[WHAT YOU NEED TO DO] Copy the records that follow exactly as written, but not their pictures.

**********

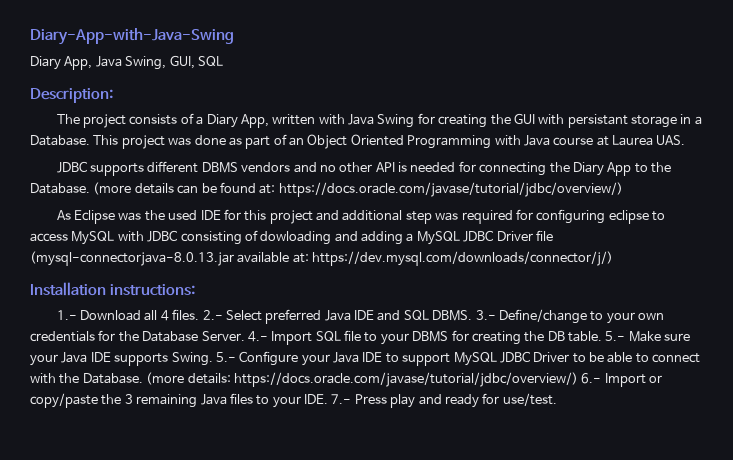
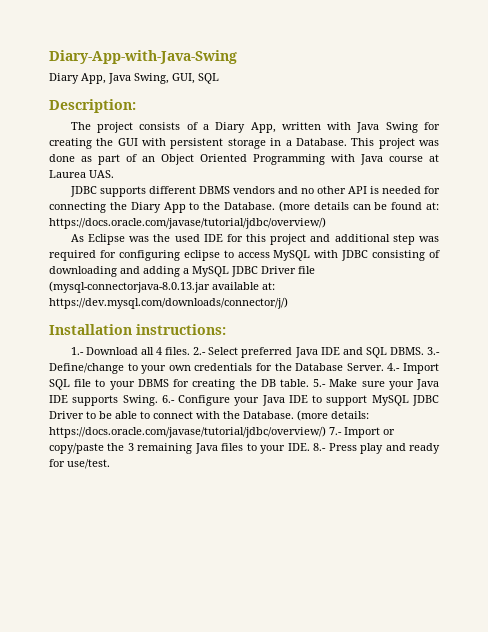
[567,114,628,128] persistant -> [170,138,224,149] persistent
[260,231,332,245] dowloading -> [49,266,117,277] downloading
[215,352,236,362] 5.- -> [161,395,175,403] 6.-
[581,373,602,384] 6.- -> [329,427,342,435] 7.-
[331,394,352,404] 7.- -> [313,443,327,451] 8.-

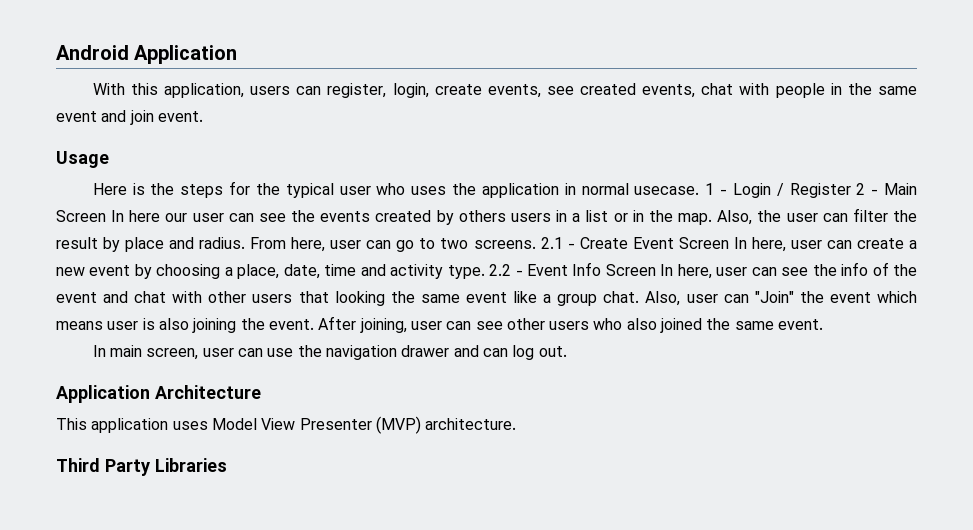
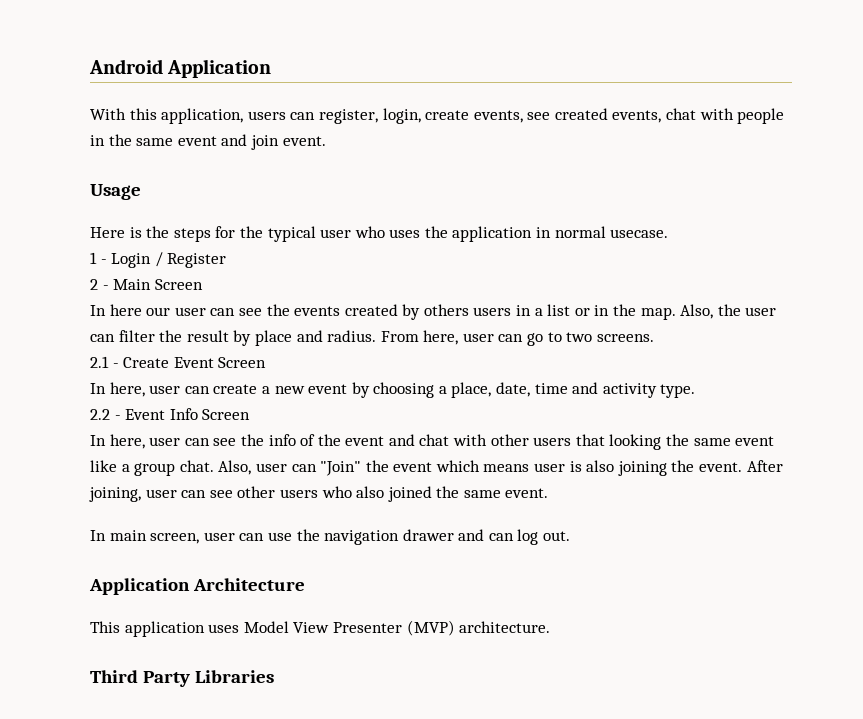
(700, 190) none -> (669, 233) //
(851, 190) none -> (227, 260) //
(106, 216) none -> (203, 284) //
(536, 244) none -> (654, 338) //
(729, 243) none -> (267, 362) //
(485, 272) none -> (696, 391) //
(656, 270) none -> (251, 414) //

**********

[WRITTEN REPLY]
[567,114,628,128] persistant -> [170,138,224,149] persistent
[260,231,332,245] dowloading -> [49,266,117,277] downloading
[215,352,236,362] 5.- -> [161,395,175,403] 6.-
[581,373,602,384] 6.- -> [329,427,342,435] 7.-
[331,394,352,404] 7.- -> [313,443,327,451] 8.-

(700, 190) none -> (669, 233) //
(851, 190) none -> (227, 260) //
(106, 216) none -> (203, 284) //
(536, 244) none -> (654, 338) //
(729, 243) none -> (267, 362) //
(485, 272) none -> (696, 391) //
(656, 270) none -> (251, 414) //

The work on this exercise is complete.